» **Activity**
Look through the listing below, and wherever a line has the string "background", pull it out.

━━━━━━━━

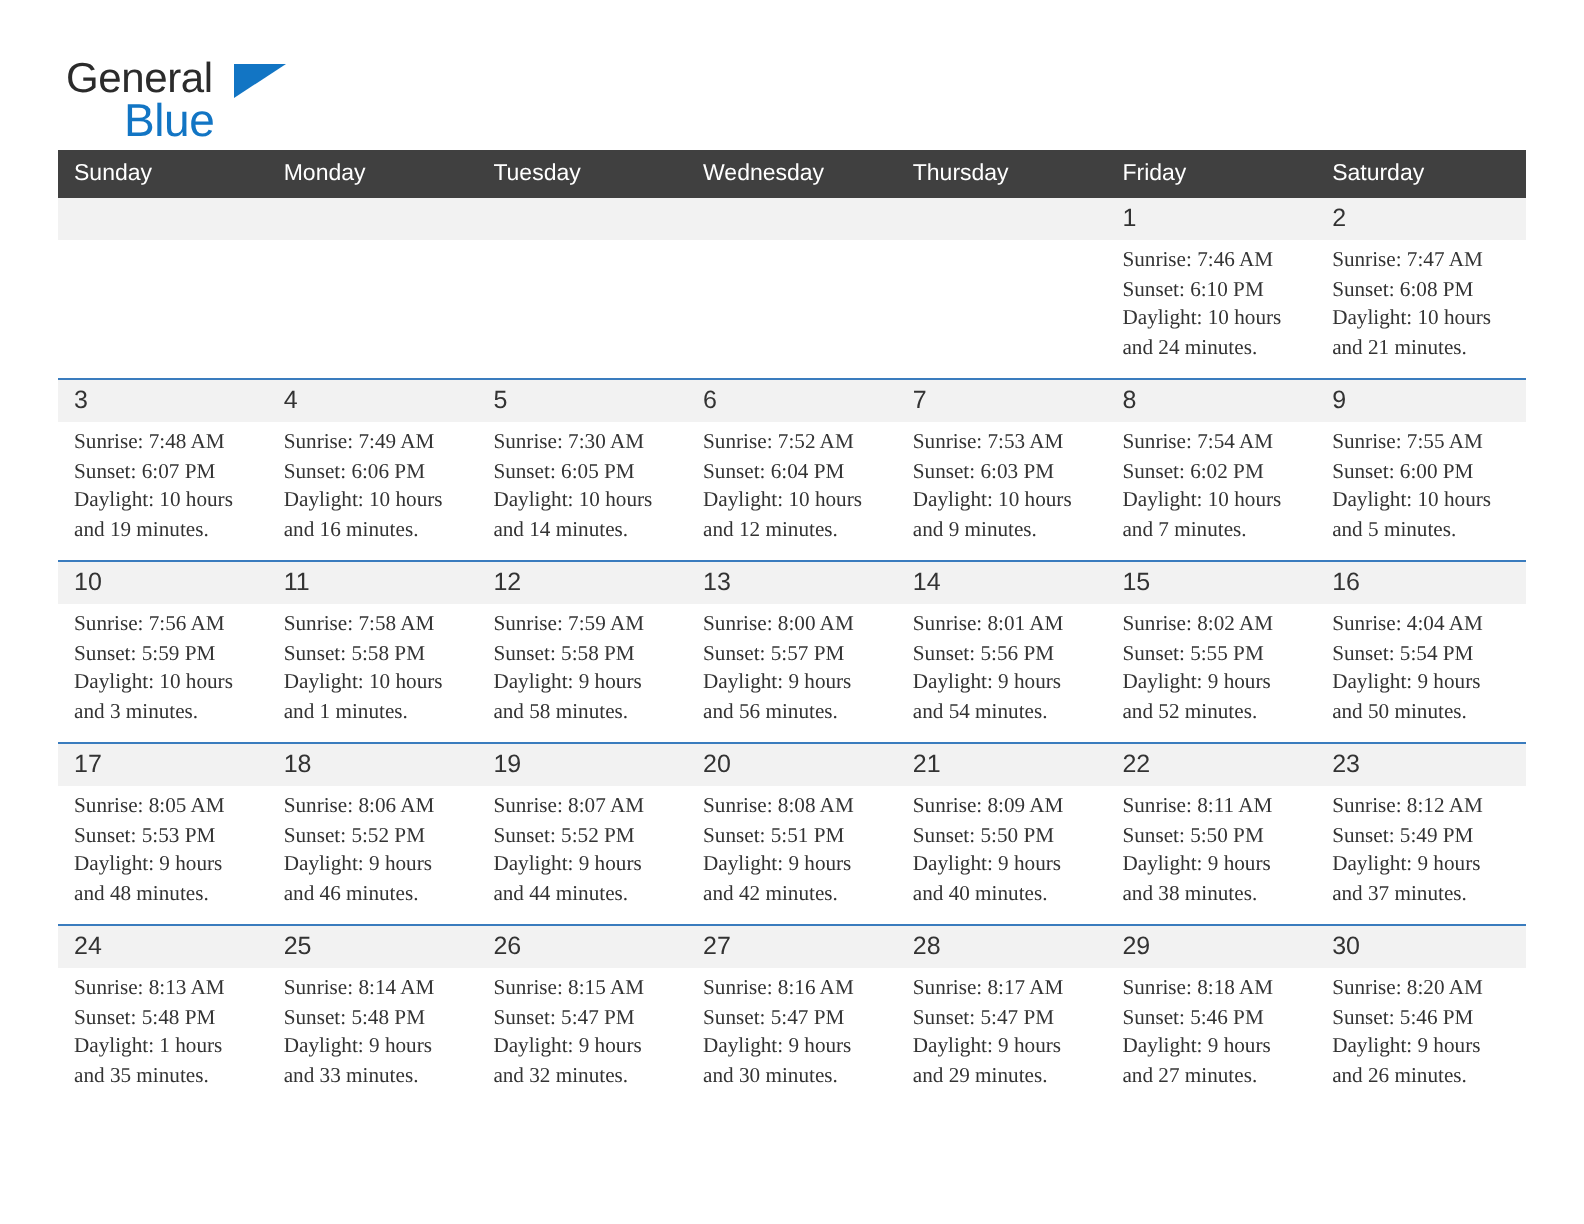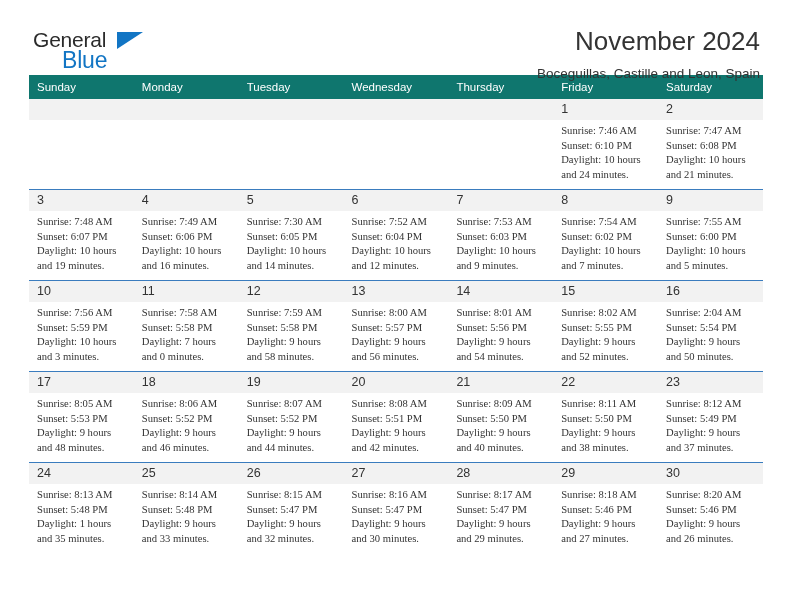--- a/index.html
+++ b/index.html
@@ -149,10 +149,6 @@
       <span class="logo-general">General</span>
       <span class="logo-tri"></span>
       <span class="logo-blue">Blue</span>
-    </div>
-    <div class="title-wrap">
-      <div class="cal-title">November 2024</div>
-      <div class="cal-subtitle">Boceguillas, Castille and Leon, Spain</div>
     </div>
   </div>
 

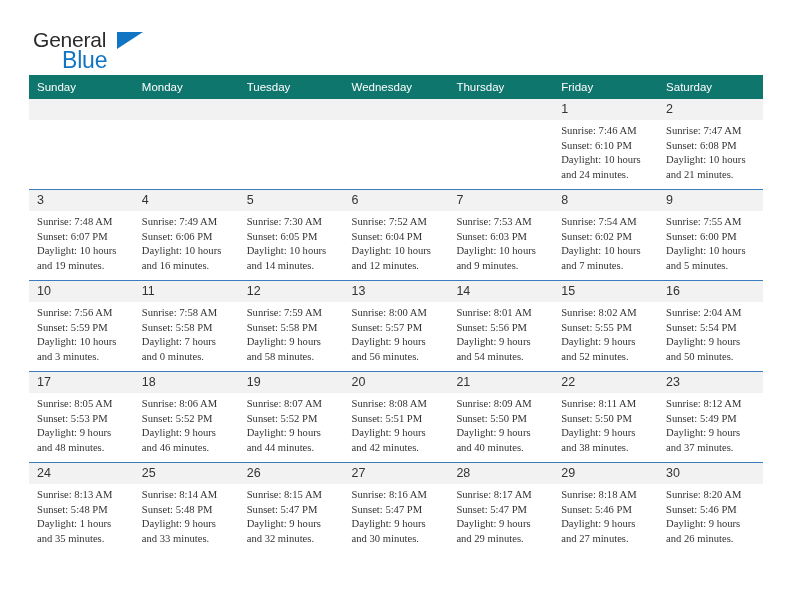--- a/index.html
+++ b/index.html
@@ -90,7 +90,7 @@
     margin-top: 3px;
   }
   .calendar th {
-    background: #0f766e;
+    background: #404040;
     color: #ffffff;
     font-size: 11.5px;
     font-weight: normal;

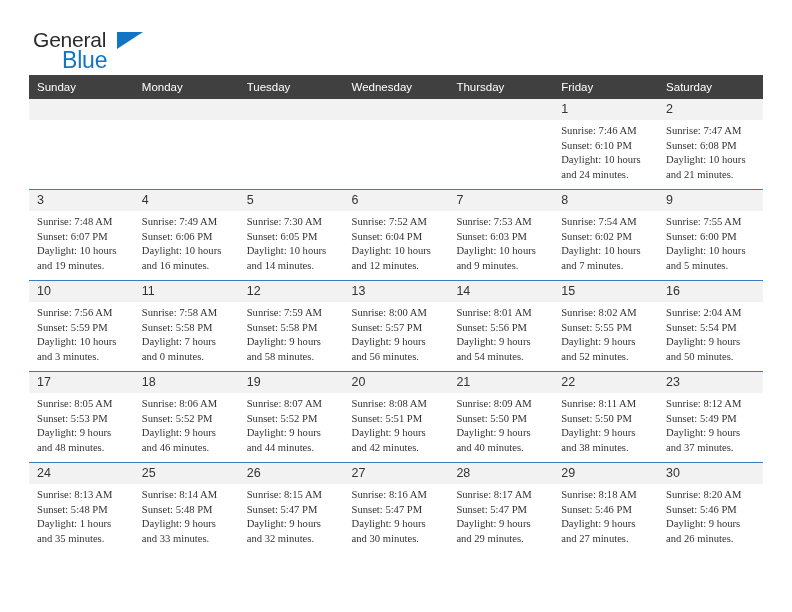--- a/index.html
+++ b/index.html
@@ -333,7 +333,7 @@
           <td>
             <div class="daynum">16</div>
             <div class="info">
-              <div>Sunrise: 2:04 AM</div>
+              <div>Sunrise: 4:04 AM</div>
               <div>Sunset: 5:54 PM</div>
               <div class="daylight">Daylight: 9 hours and 50 minutes.</div>
             </div>

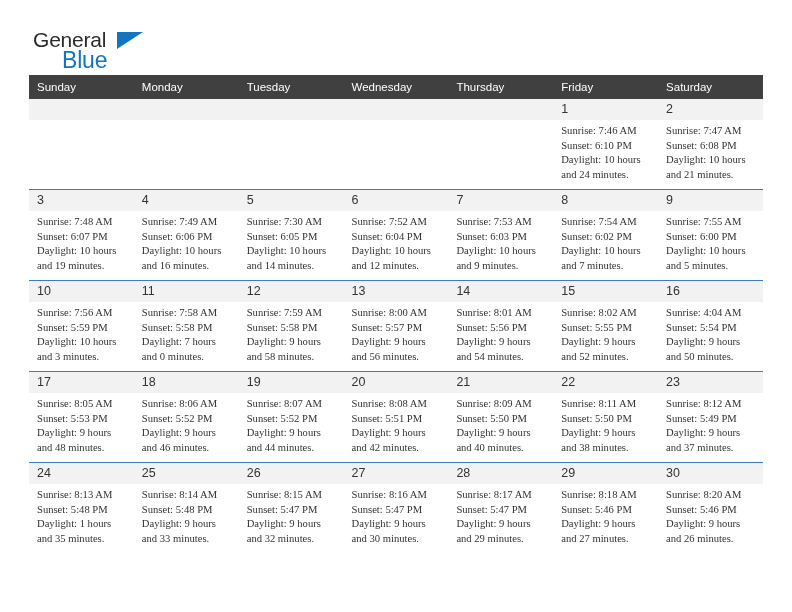--- a/index.html
+++ b/index.html
@@ -295,7 +295,7 @@
             <div class="info">
               <div>Sunrise: 7:58 AM</div>
               <div>Sunset: 5:58 PM</div>
-              <div class="daylight">Daylight: 7 hours and 0 minutes.</div>
+              <div class="daylight">Daylight: 10 hours and 1 minutes.</div>
             </div>
           </td>
           <td>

━━━━━━━━

» **Finished exercise**
-    background: #0f766e;
+    background: #404040;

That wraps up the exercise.